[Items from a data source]
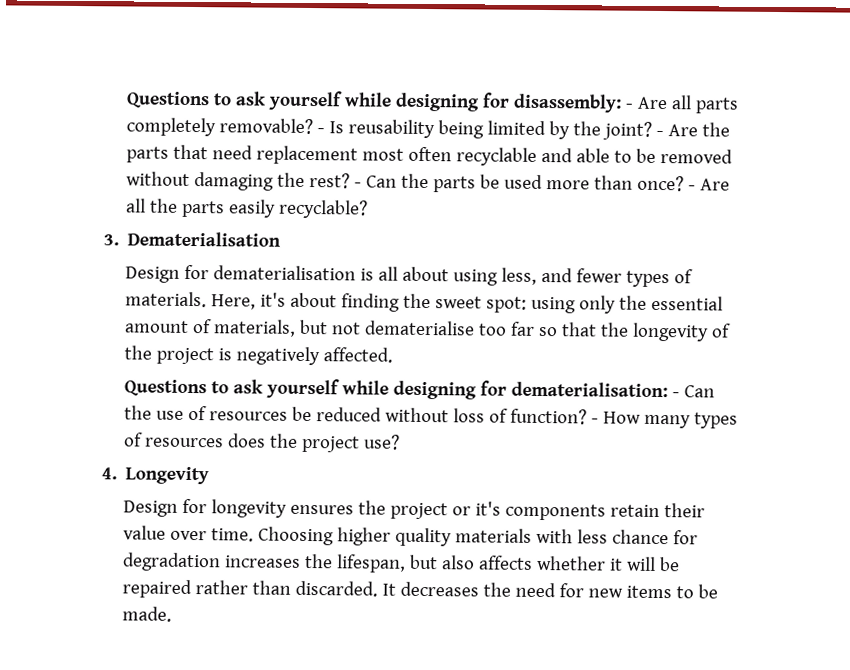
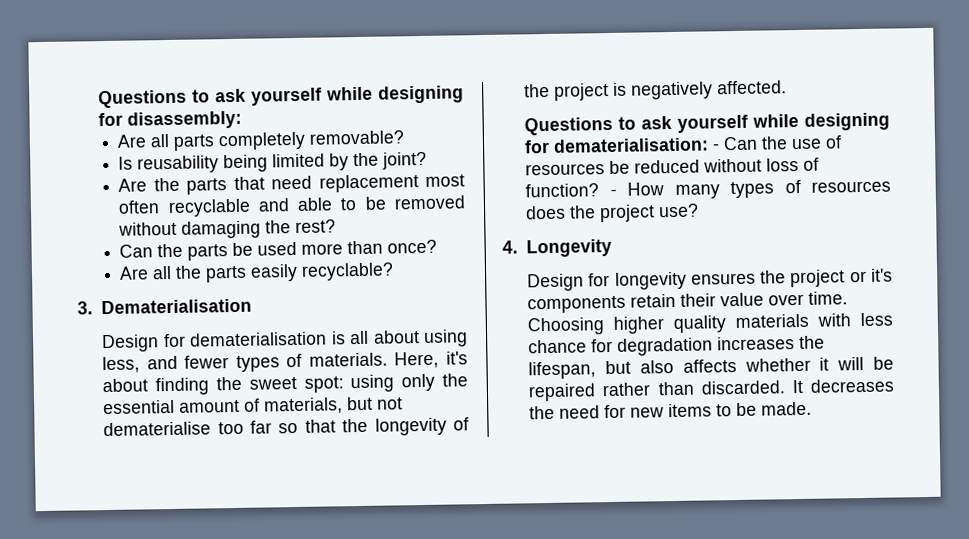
- Questions to ask yourself while designing for disassembly: - Are all parts completely removable? - Is reusability being limited by the joint? - Are the parts that need replacement most often recyclable and able to be removed without damaging the rest? - Can the parts be used more than once? - Are all the parts easily recyclable?
+ Questions to ask yourself while designing for disassembly:
+ Are all parts completely removable?
+ Is reusability being limited by the joint?
+ Are the parts that need replacement most often recyclable and able to be removed without damaging the rest?
+ Can the parts be used more than once?
+ Are all the parts easily recyclable?

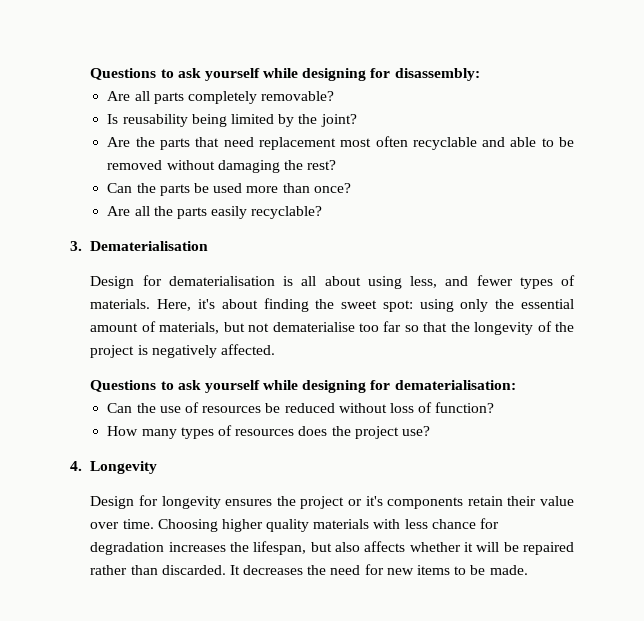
- Questions to ask yourself while designing for dematerialisation: - Can the use of resources be reduced without loss of function? - How many types of resources does the project use?
+ Questions to ask yourself while designing for dematerialisation:
+ Can the use of resources be reduced without loss of function?
+ How many types of resources does the project use?

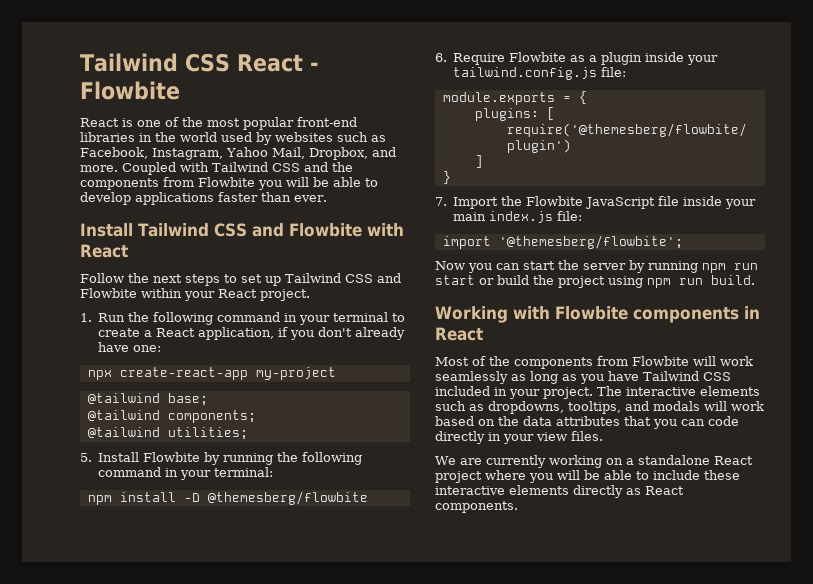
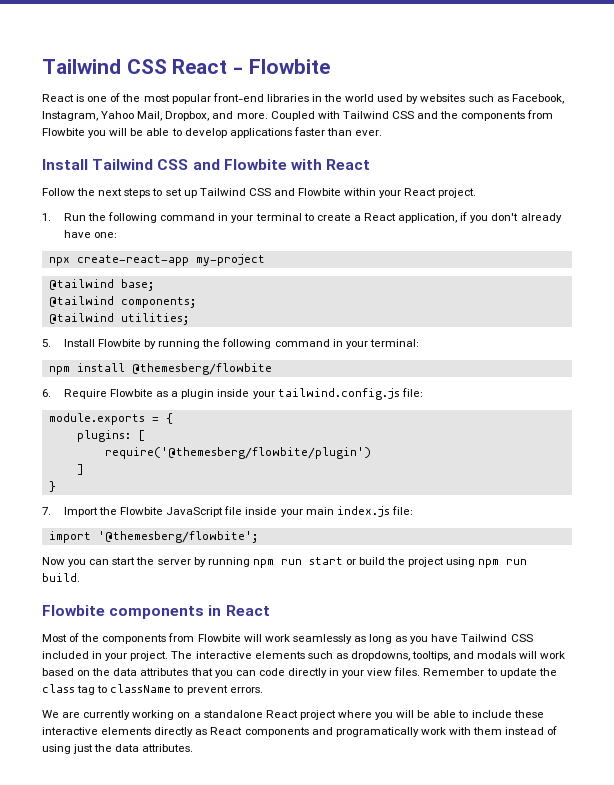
- npm install -D @themesberg/flowbite
+ npm install @themesberg/flowbite
- Working with Flowbite components in React
+ Flowbite components in React
+ Remember to update the class tag to className to prevent errors.
- We are currently working on a standalone React project where you will be able to include these interactive elements directly as React components.
+ We are currently working on a standalone React project where you will be able to include these interactive elements directly as React components and programatically work with them instead of using just the data attributes.

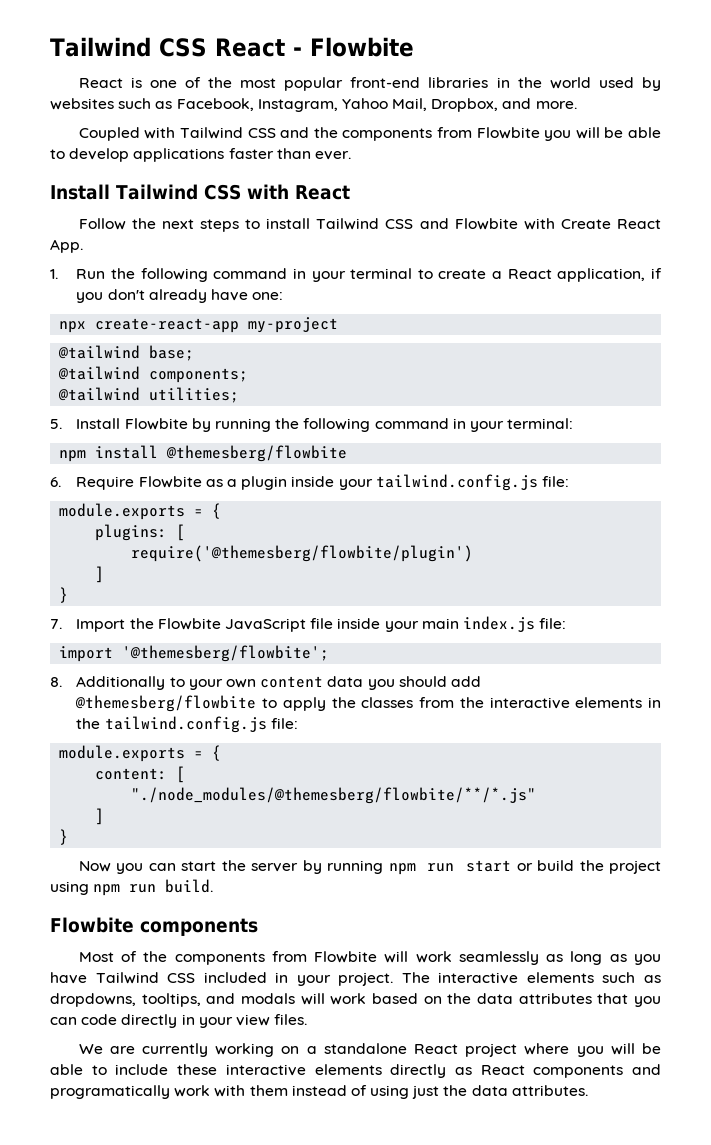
- React is one of the most popular front-end libraries in the world used by websites such as Facebook, Instagram, Yahoo Mail, Dropbox, and more. Coupled with Tailwind CSS and the components from Flowbite you will be able to develop applications faster than ever.
+ React is one of the most popular front-end libraries in the world used by websites such as Facebook, Instagram, Yahoo Mail, Dropbox, and more.
+ Coupled with Tailwind CSS and the components from Flowbite you will be able to develop applications faster than ever.
- Install Tailwind CSS and Flowbite with React
+ Install Tailwind CSS with React
- Follow the next steps to set up Tailwind CSS and Flowbite within your React project.
+ Follow the next steps to install Tailwind CSS and Flowbite with Create React App.
+ 8. Additionally to your own content data you should add @themesberg/flowbite to apply the classes from the interactive elements in the tailwind.config.js file:
+ module.exports = {
+ content: [
+ "./node_modules/@themesberg/flowbite/**/*.js"
+ ]
+ }
- Flowbite components in React
+ Flowbite components
- Remember to update the class tag to className to prevent errors.

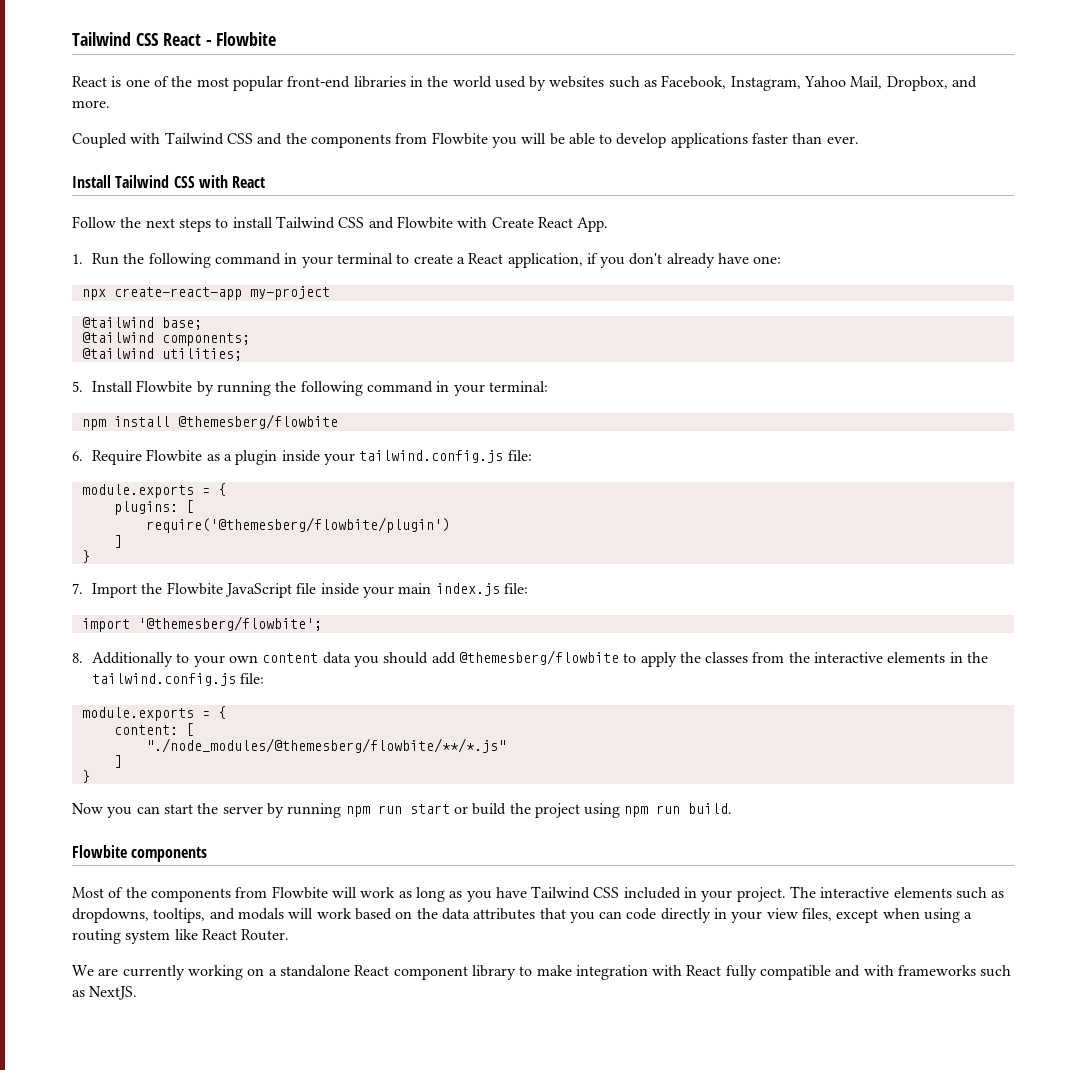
- Most of the components from Flowbite will work seamlessly as long as you have Tailwind CSS included in your project.
+ Most of the components from Flowbite will work as long as you have Tailwind CSS included in your project.
- The interactive elements such as dropdowns, tooltips, and modals will work based on the data attributes that you can code directly in your view files.
+ The interactive elements such as dropdowns, tooltips, and modals will work based on the data attributes that you can code directly in your view files, except when using a routing system like React Router.
- We are currently working on a standalone React project where you will be able to include these interactive elements directly as React components and programatically work with them instead of using just the data attributes.
+ We are currently working on a standalone React component library to make integration with React fully compatible and with frameworks such as NextJS.

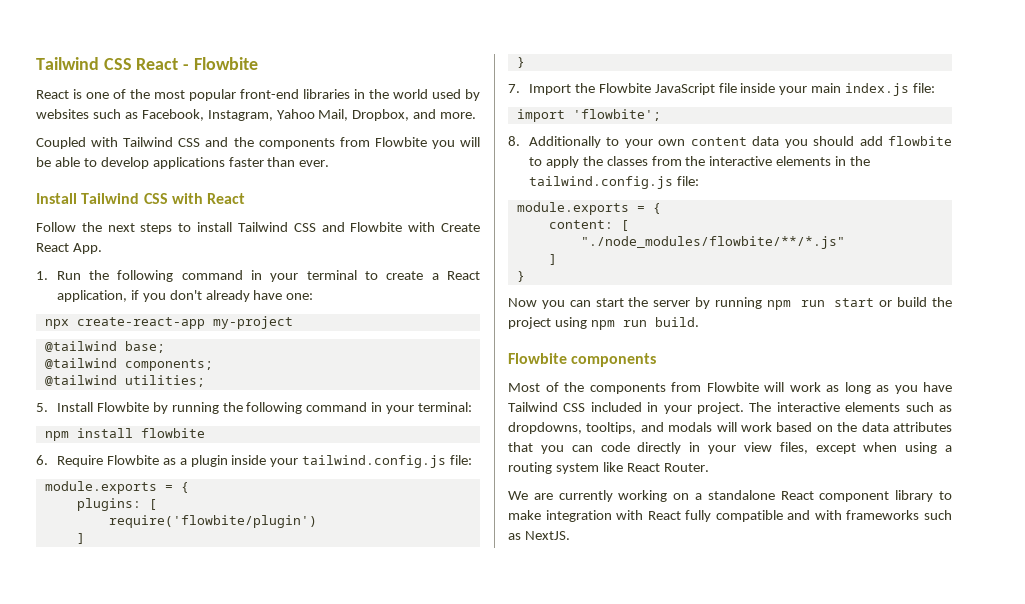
- npm install @themesberg/flowbite
+ npm install flowbite
- require('@themesberg/flowbite/plugin')
+ require('flowbite/plugin')
- import '@themesberg/flowbite';
+ import 'flowbite';
- 8. Additionally to your own content data you should add @themesberg/flowbite to apply the classes from the interactive elements in the tailwind.config.js file:
+ 8. Additionally to your own content data you should add flowbite to apply the classes from the interactive elements in the tailwind.config.js file:
- "./node_modules/@themesberg/flowbite/**/*.js"
+ "./node_modules/flowbite/**/*.js"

» **WHAT YOU NEED TO DO**: Every entry above is to be copied verbatim, with the pictures removed.

» **RESPONSE TO THIS EXERCISE**:
- Questions to ask yourself while designing for disassembly: - Are all parts completely removable? - Is reusability being limited by the joint? - Are the parts that need replacement most often recyclable and able to be removed without damaging the rest? - Can the parts be used more than once? - Are all the parts easily recyclable?
+ Questions to ask yourself while designing for disassembly:
+ Are all parts completely removable?
+ Is reusability being limited by the joint?
+ Are the parts that need replacement most often recyclable and able to be removed without damaging the rest?
+ Can the parts be used more than once?
+ Are all the parts easily recyclable?

- Questions to ask yourself while designing for dematerialisation: - Can the use of resources be reduced without loss of function? - How many types of resources does the project use?
+ Questions to ask yourself while designing for dematerialisation:
+ Can the use of resources be reduced without loss of function?
+ How many types of resources does the project use?

- npm install -D @themesberg/flowbite
+ npm install @themesberg/flowbite
- Working with Flowbite components in React
+ Flowbite components in React
+ Remember to update the class tag to className to prevent errors.
- We are currently working on a standalone React project where you will be able to include these interactive elements directly as React components.
+ We are currently working on a standalone React project where you will be able to include these interactive elements directly as React components and programatically work with them instead of using just the data attributes.

- React is one of the most popular front-end libraries in the world used by websites such as Facebook, Instagram, Yahoo Mail, Dropbox, and more. Coupled with Tailwind CSS and the components from Flowbite you will be able to develop applications faster than ever.
+ React is one of the most popular front-end libraries in the world used by websites such as Facebook, Instagram, Yahoo Mail, Dropbox, and more.
+ Coupled with Tailwind CSS and the components from Flowbite you will be able to develop applications faster than ever.
- Install Tailwind CSS and Flowbite with React
+ Install Tailwind CSS with React
- Follow the next steps to set up Tailwind CSS and Flowbite within your React project.
+ Follow the next steps to install Tailwind CSS and Flowbite with Create React App.
+ 8. Additionally to your own content data you should add @themesberg/flowbite to apply the classes from the interactive elements in the tailwind.config.js file:
+ module.exports = {
+ content: [
+ "./node_modules/@themesberg/flowbite/**/*.js"
+ ]
+ }
- Flowbite components in React
+ Flowbite components
- Remember to update the class tag to className to prevent errors.

- Most of the components from Flowbite will work seamlessly as long as you have Tailwind CSS included in your project.
+ Most of the components from Flowbite will work as long as you have Tailwind CSS included in your project.
- The interactive elements such as dropdowns, tooltips, and modals will work based on the data attributes that you can code directly in your view files.
+ The interactive elements such as dropdowns, tooltips, and modals will work based on the data attributes that you can code directly in your view files, except when using a routing system like React Router.
- We are currently working on a standalone React project where you will be able to include these interactive elements directly as React components and programatically work with them instead of using just the data attributes.
+ We are currently working on a standalone React component library to make integration with React fully compatible and with frameworks such as NextJS.

- npm install @themesberg/flowbite
+ npm install flowbite
- require('@themesberg/flowbite/plugin')
+ require('flowbite/plugin')
- import '@themesberg/flowbite';
+ import 'flowbite';
- 8. Additionally to your own content data you should add @themesberg/flowbite to apply the classes from the interactive elements in the tailwind.config.js file:
+ 8. Additionally to your own content data you should add flowbite to apply the classes from the interactive elements in the tailwind.config.js file:
- "./node_modules/@themesberg/flowbite/**/*.js"
+ "./node_modules/flowbite/**/*.js"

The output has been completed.